■ **EXERCISE DIRECTIONS**
Retype the lines below exactly, from the one that contains "subtotal: 19433.63 -> 19034.22" through the last, and leave every picture out.

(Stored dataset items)

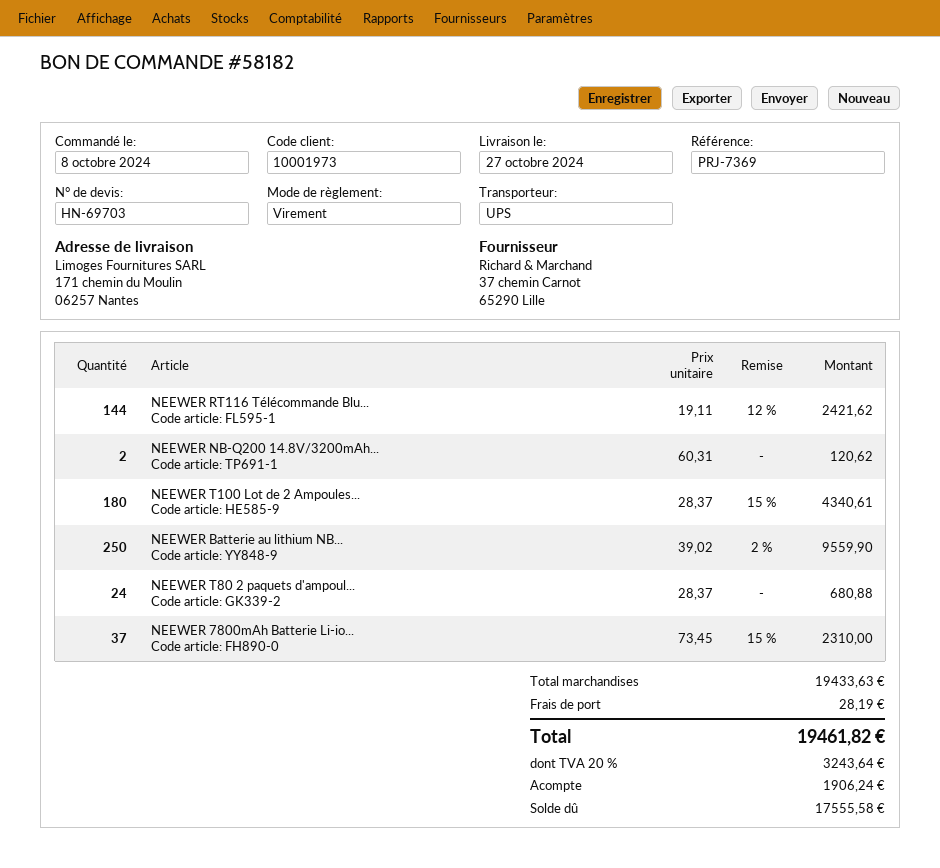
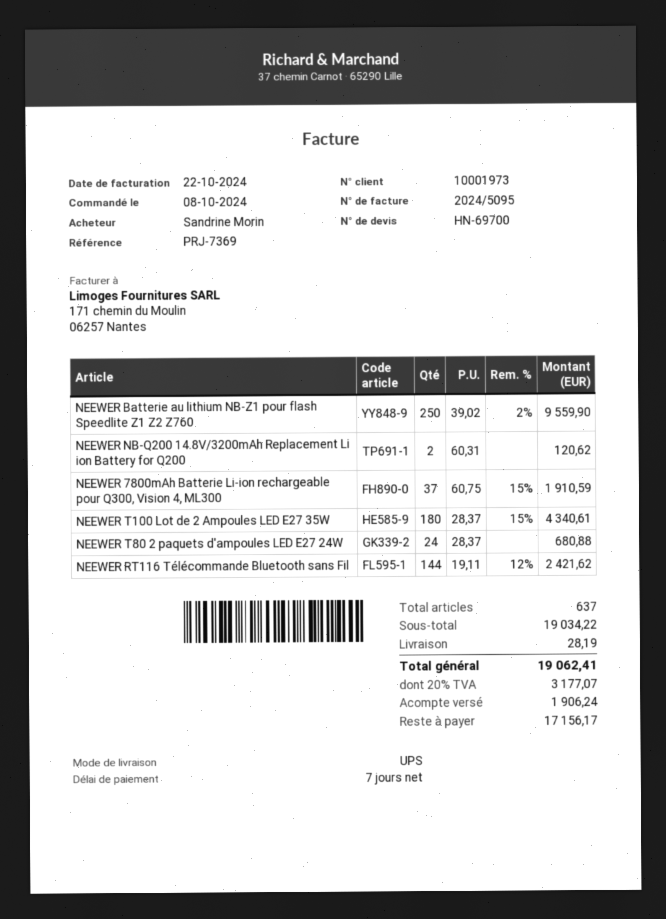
quote number: HN-69703 -> HN-69700
NEEWER 7800mAh Batterie Li-io...: 37 x 73.45 - 15% = 2310.00 -> 37 x 60.75 - 15% = 1910.59
subtotal: 19433.63 -> 19034.22
tax: 20% = 3243.64 -> 20% = 3177.07
total: 19461.82 -> 19062.41
balance: 17555.58 -> 17156.17

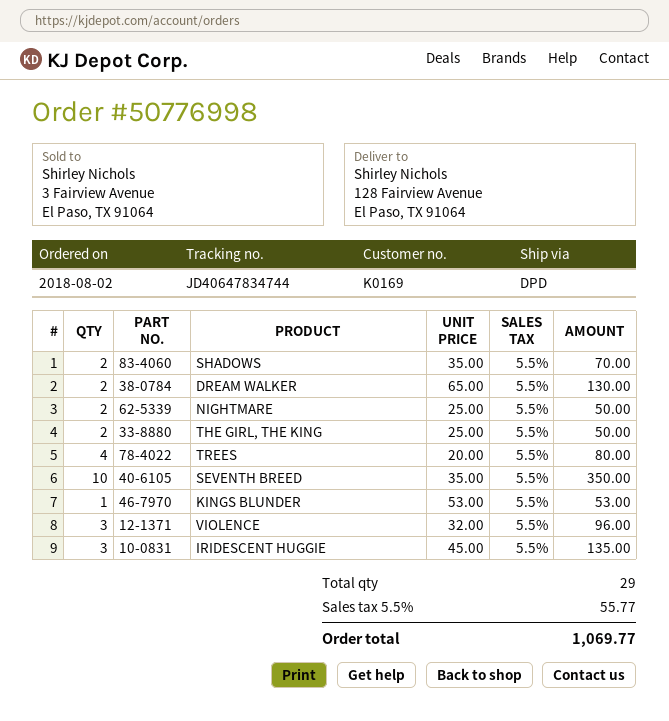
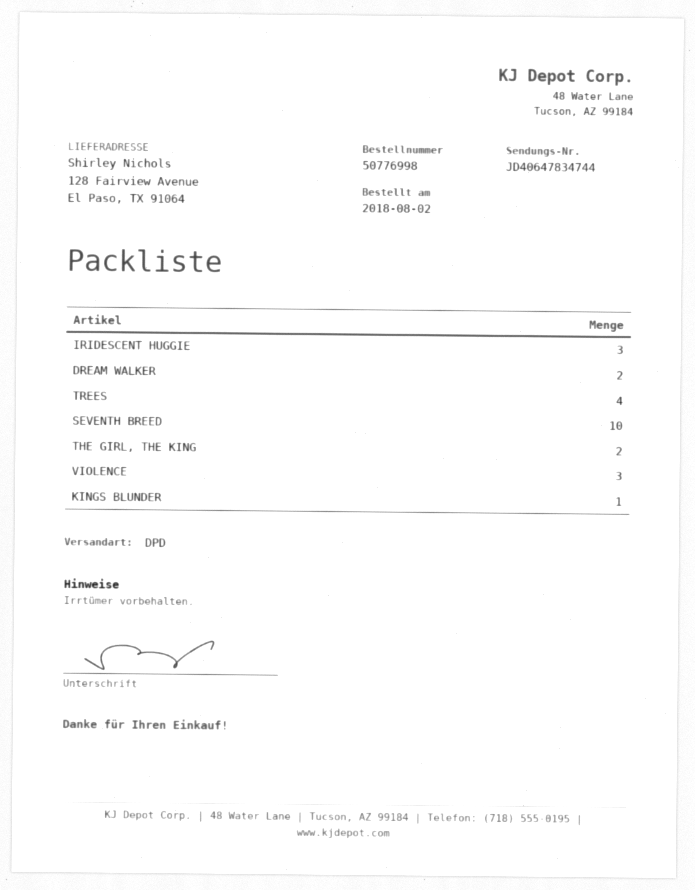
SHADOWS: 2 -> none
NIGHTMARE: 2 -> none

■ **WRITTEN REPLY**
subtotal: 19433.63 -> 19034.22
tax: 20% = 3243.64 -> 20% = 3177.07
total: 19461.82 -> 19062.41
balance: 17555.58 -> 17156.17

SHADOWS: 2 -> none
NIGHTMARE: 2 -> none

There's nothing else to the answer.